Me acerqué hacia él en silencio y, tras dirigirle una mirada, me animó a seguirlo hacia la cocina. No sé si fue impresión mía, que solo estaba centrado en lo que realmente me importaba, pero notaba todo en un silencio que me dio terror. No quería ser el causante de estropear una fiesta.

Lancé un fuerte suspiro tan pronto cerré la puerta detrás de mí, intentando infundirme del valor suficiente para afrontar lo que fuera que quisiera decirme Diego.

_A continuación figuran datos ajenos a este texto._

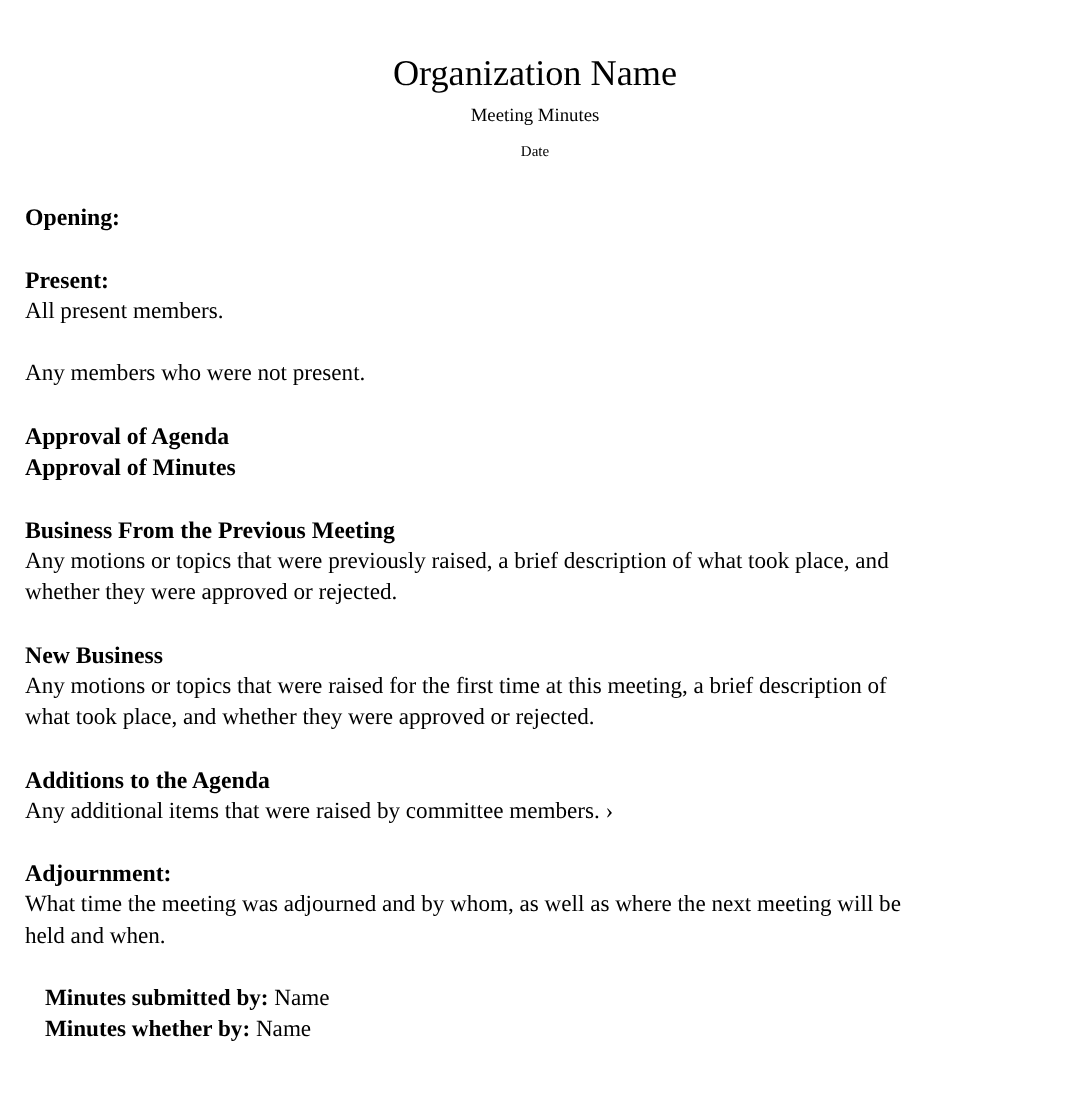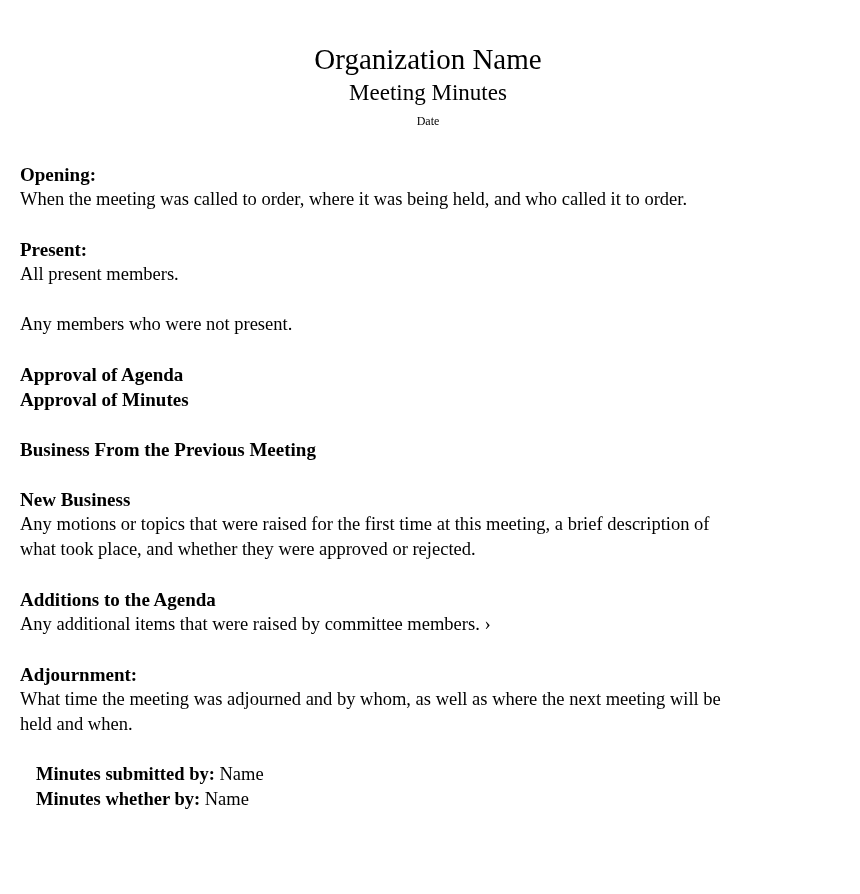"Meeting Minutes" .doc-subtitle { font-size: 23px -> 15px }
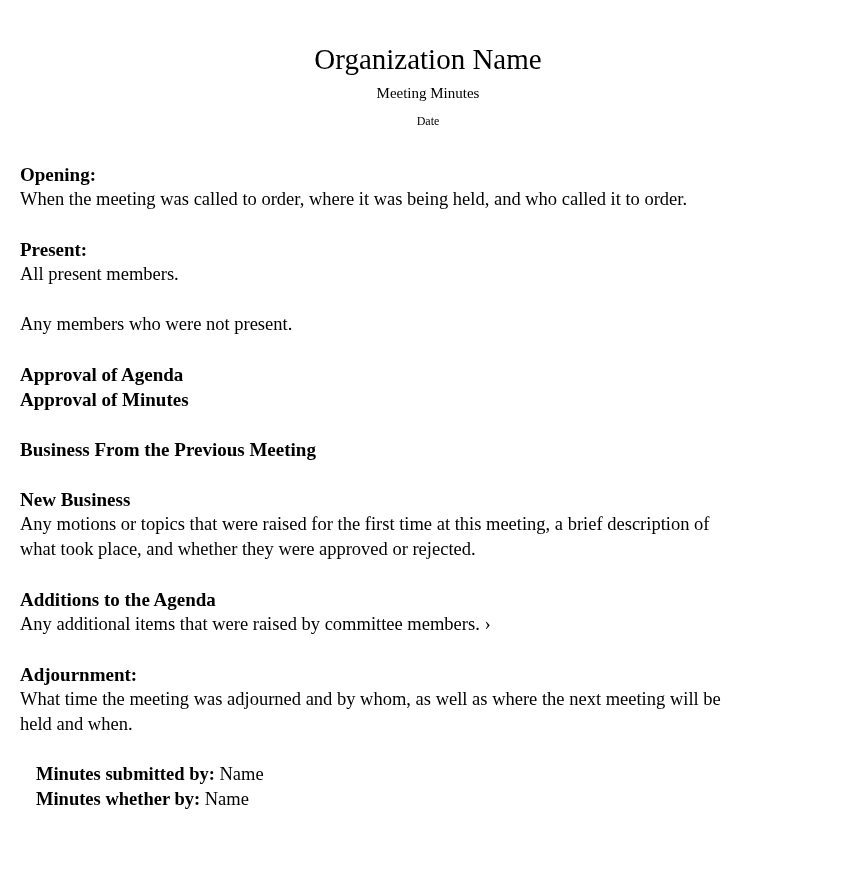"When the meeting was called" p.section-body { html: <p>When the meeting was called to order, where it was being held, and who called it to order.</p> -> none }
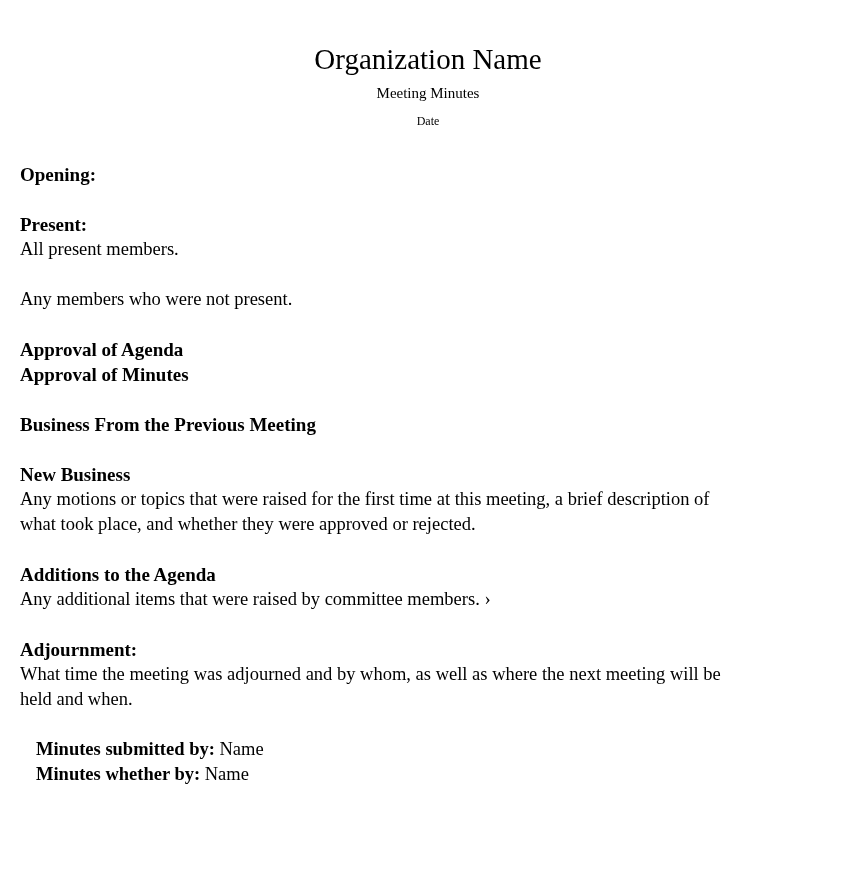"Any motions or topics that were previously" p.section-body { html: none -> <p>Any motions or topics that were previously raised, a brief description of what took place, and whether they were approved or rejected.</p> }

—¿Qué acaba de pasar? —me preguntó tras un pequeño silencio que se me hizo eterno—. ¿Estáis...?

—Diego, yo... —lo interrumpí todo lo rápido que pude.

No quería que siguiera por ese camino porque sabía que no sabría responder. Ni siquiera sabía qué éramos, no existía una etiqueta y hasta ahora tampoco me había preocupado demasiado. Hasta ahora.

Moví la cabeza con rapidez de un lado a otro intentando centrar mis ideas. Me abaniqué con la mano, sentía que me estaba comenzando a faltar el aire.

—Héctor —comenzó, apartando una silla y dejándose caer en ella—. Puedes ser sincero conmigo, ¿vale? Yo no te voy a juzgar.

—No es eso —reconocí por fin—. Creo que te enteraste de la peor manera.

Me reí de puros nervios, y me sentí complacido al ver que él hacía lo mismo.

—Yo también lo creo.

Me sentí fatal al escucharlo de sus labios, sobre todo porque noté el tono molesto que arrastraba. Hasta cierto punto lo entendía, aunque tenía que darse cuenta de que mi situación no era precisamente fácil.

—¿Por qué nunca me lo dijiste? —me preguntó con un hilo de voz.

—¿Tú alguna vez me confesaste que te gustaban las mujeres? —pregunté, sentándome a su lado. Vi como se encogió de hombros—. Pues a mí me pasó lo mismo, Diego. Porque se considere menos "normal" —entrecomillé— creo que no tengo que estar anunciándolo y sí —me apresuré a añadir al ver como entreabría los labios—, sé que debías de haberte enterado de otra forma y lo siento, pero no sabía cómo decírtelo.